> WHAT YOU ARE ASKED TO DO
Nothing but the lines from the start of the entries through the line holding "file to use." is to be repeated, exactly and with pictures excluded.

****

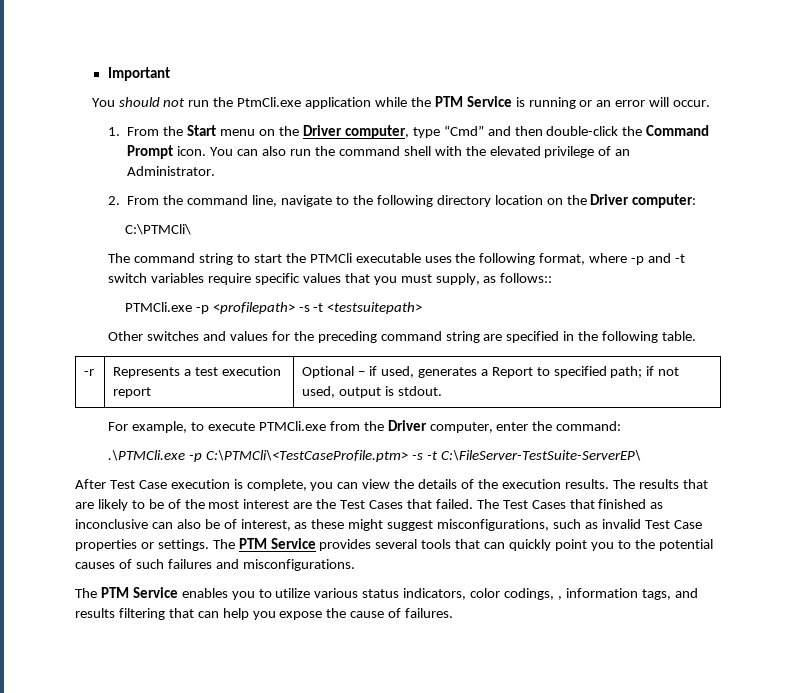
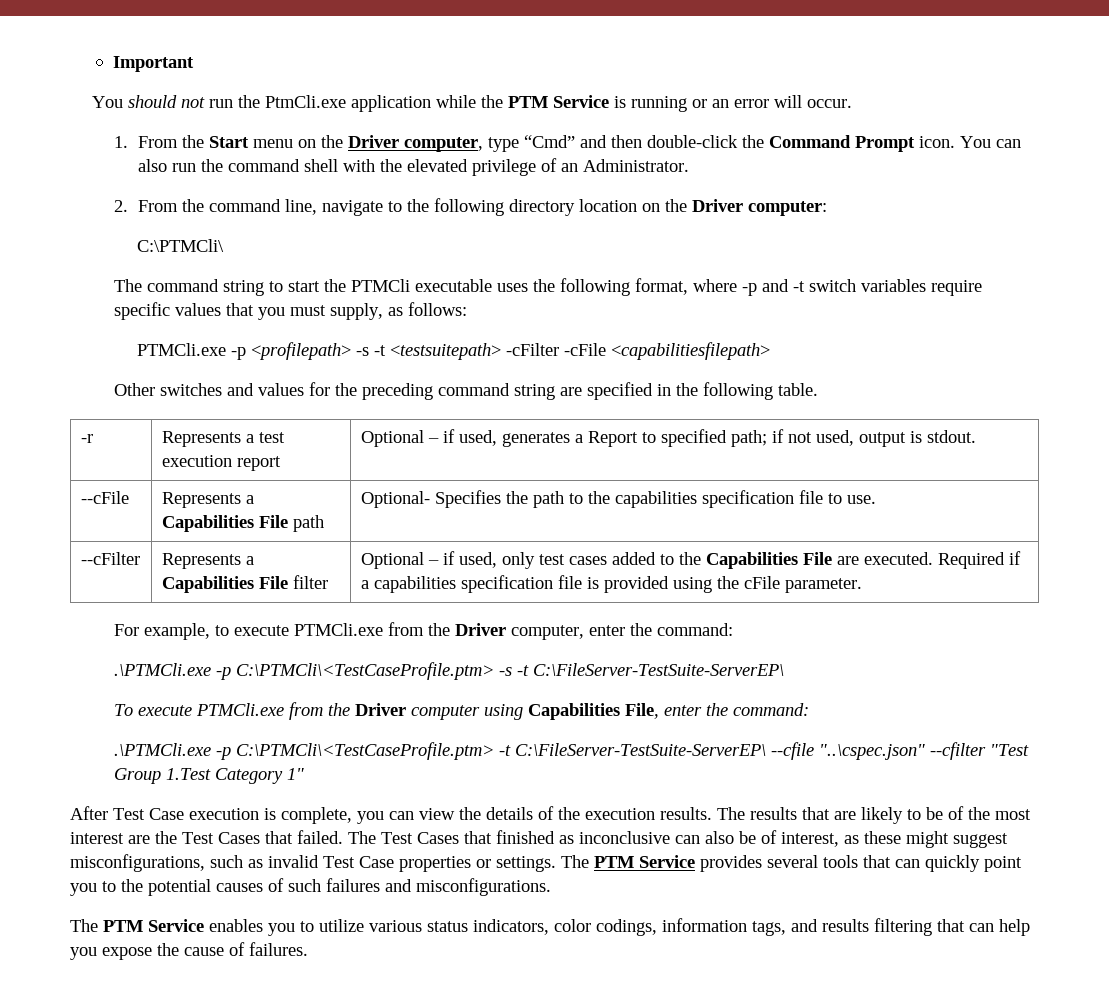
- The command string to start the PTMCli executable uses the following format, where -p and -t switch variables require specific values that you must supply, as follows::
+ The command string to start the PTMCli executable uses the following format, where -p and -t switch variables require specific values that you must supply, as follows:
- PTMCli.exe -p <profilepath> -s -t <testsuitepath>
+ PTMCli.exe -p <profilepath> -s -t <testsuitepath> -cFilter -cFile <capabilitiesfilepath>
+ --cFile | Represents a Capabilities File path | Optional- Specifies the path to the capabilities specification file to use.
+ --cFilter | Represents a Capabilities File filter | Optional – if used, only test cases added to the Capabilities File are executed. Required if a capabilities specification file is provided using the cFile parameter.
+ To execute PTMCli.exe from the Driver computer using Capabilities File, enter the command:
+ .\PTMCli.exe -p C:\PTMCli\<TestCaseProfile.ptm> -t C:\FileServer-TestSuite-ServerEP\ --cfile "..\cspec.json" --cfilter "Test Group 1.Test Category 1"
- The PTM Service enables you to utilize various status indicators, color codings, , information tags, and results filtering that can help you expose the cause of failures.
+ The PTM Service enables you to utilize various status indicators, color codings, information tags, and results filtering that can help you expose the cause of failures.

****

> ANSWER TO THE PROBLEM
- The command string to start the PTMCli executable uses the following format, where -p and -t switch variables require specific values that you must supply, as follows::
+ The command string to start the PTMCli executable uses the following format, where -p and -t switch variables require specific values that you must supply, as follows:
- PTMCli.exe -p <profilepath> -s -t <testsuitepath>
+ PTMCli.exe -p <profilepath> -s -t <testsuitepath> -cFilter -cFile <capabilitiesfilepath>
+ --cFile | Represents a Capabilities File path | Optional- Specifies the path to the capabilities specification file to use.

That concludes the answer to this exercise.